== Task details ==
Look through the entries below and extract exactly the lines from the one containing "-343,21 +342,21 @@" through the one containing "<div>Sunrise: 2:26 AM</div>", ends included.

== Records for the exercise ==
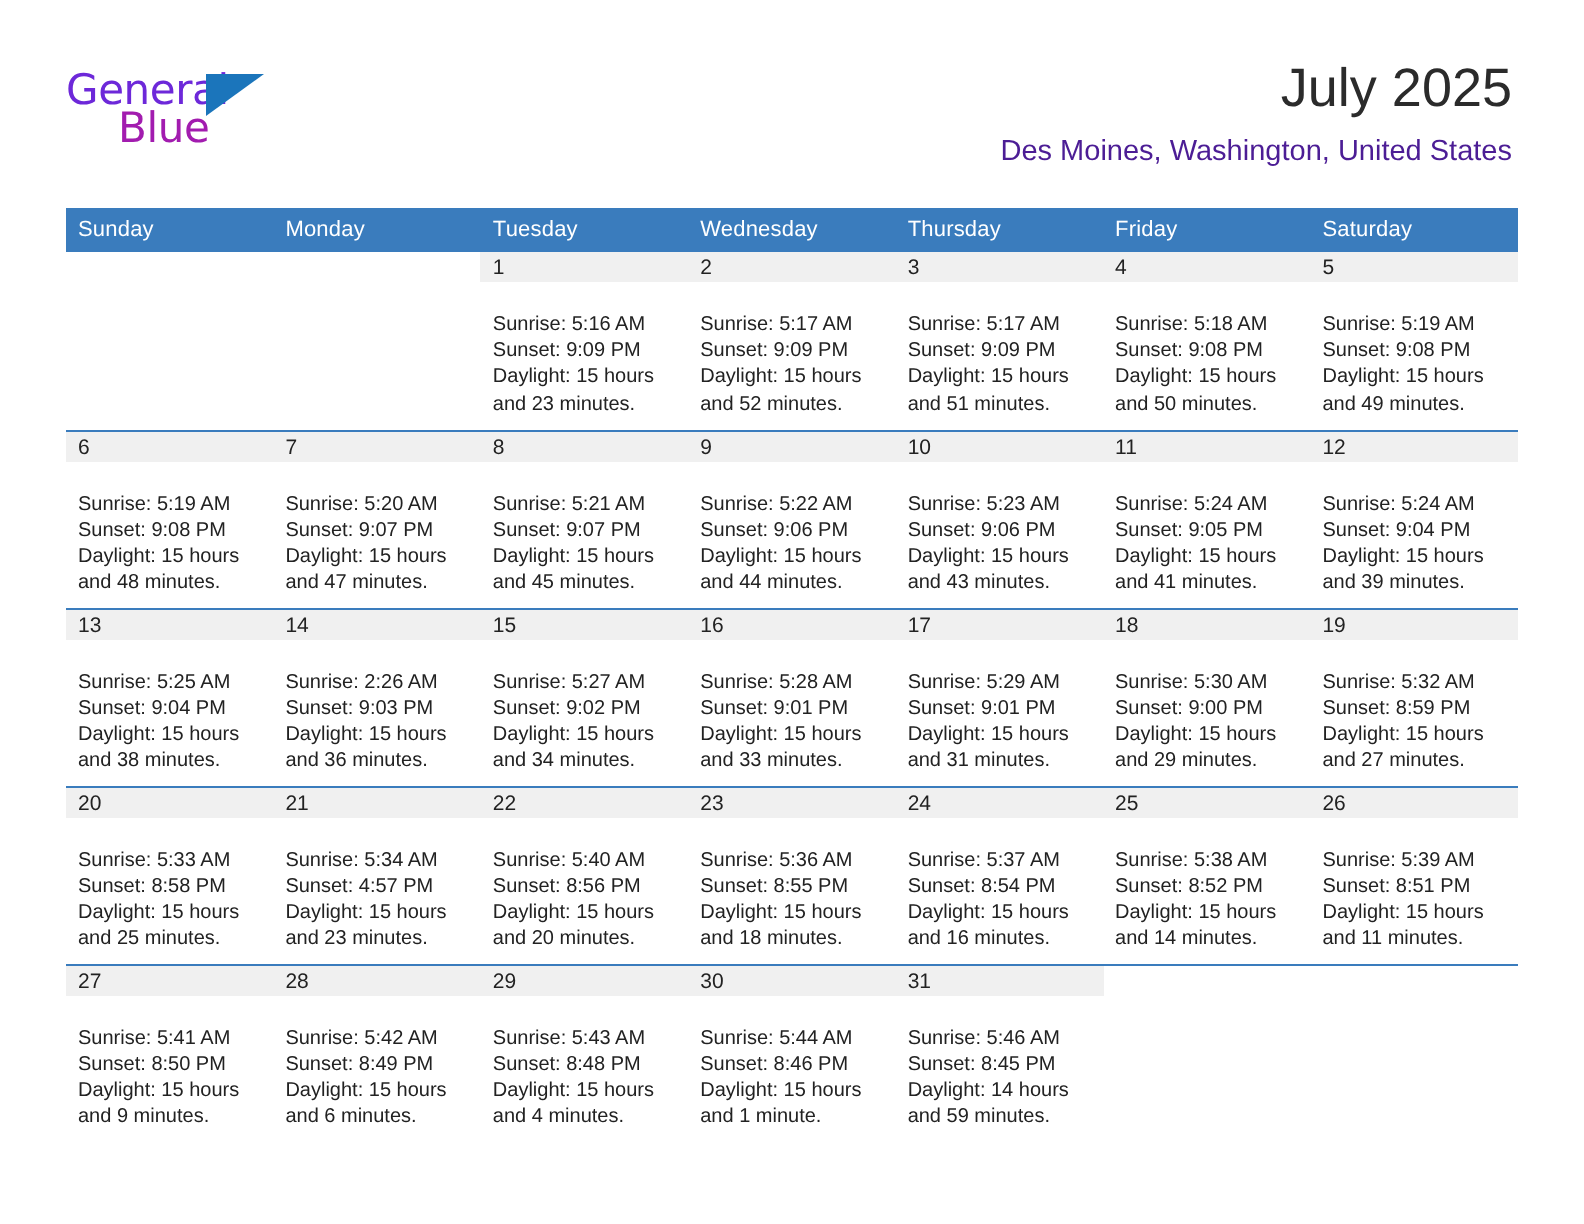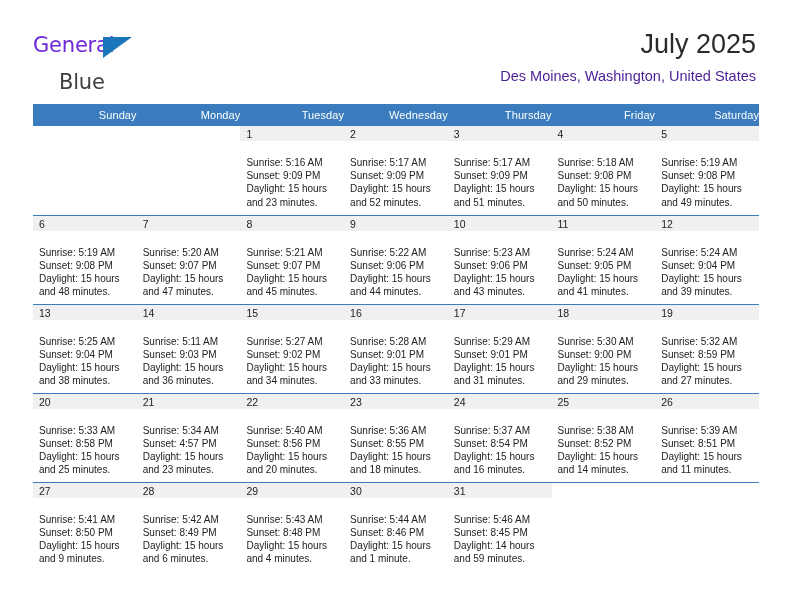--- a/index.html
+++ b/index.html
@@ -48,23 +48,22 @@
     color: #6d28d9;
     font-family: "DejaVu Sans", sans-serif;
   }
   .logo-blue {
     position: absolute;
     left: 26px;
     top: 19px;
     font-size: 21px;
     line-height: 22px;
     letter-spacing: -0.2px;
-    color: #404040;
+    color: #a21caf;
     font-family: "DejaVu Sans", sans-serif;
-    margin-top: 18px;
   }
   .logo-triangle {
     position: absolute;
     left: 70px;
     top: 3px;
     width: 0;
     height: 0;
     border-left: 29px solid #1b75bb;
     border-bottom: 21px solid transparent;
   }
@@ -97,21 +96,21 @@
     top: 104px;
     width: 726px;
     border-collapse: collapse;
     table-layout: fixed;
   }
   .calendar th {
     background: #3a7cbd;
     color: #ffffff;
     font-size: 11px;
     font-weight: normal;
-    text-align: right;
+    text-align: left;
     padding: 5px 0 5px 6px;
     height: 12px;
     border: none;
     letter-spacing: 0.1px;
   }
   .calendar td {
     vertical-align: top;
     padding: 0;
     border: none;
     border-top: 1px solid #3a7cbd;
@@ -343,21 +342,21 @@
                 <div>Sunset: 9:04 PM</div>
                 <div class="daylight-line">Daylight: 15 hours</div>
                 <div class="daylight-line">and 38 minutes.</div>
               </div>
             </div>
           </td>
           <td>
             <div class="cell filled">
               <div class="daynum-band">14</div>
               <div class="cell-body">
-                <div>Sunrise: 5:11 AM</div>
+                <div>Sunrise: 2:26 AM</div>
                 <div>Sunset: 9:03 PM</div>
                 <div class="daylight-line">Daylight: 15 hours</div>
                 <div class="daylight-line">and 36 minutes.</div>
               </div>
             </div>
           </td>
           <td>
             <div class="cell filled">
               <div class="daynum-band">15</div>
               <div class="cell-body">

== Output of the exercise ==
@@ -343,21 +342,21 @@
                 <div>Sunset: 9:04 PM</div>
                 <div class="daylight-line">Daylight: 15 hours</div>
                 <div class="daylight-line">and 38 minutes.</div>
               </div>
             </div>
           </td>
           <td>
             <div class="cell filled">
               <div class="daynum-band">14</div>
               <div class="cell-body">
-                <div>Sunrise: 5:11 AM</div>
+                <div>Sunrise: 2:26 AM</div>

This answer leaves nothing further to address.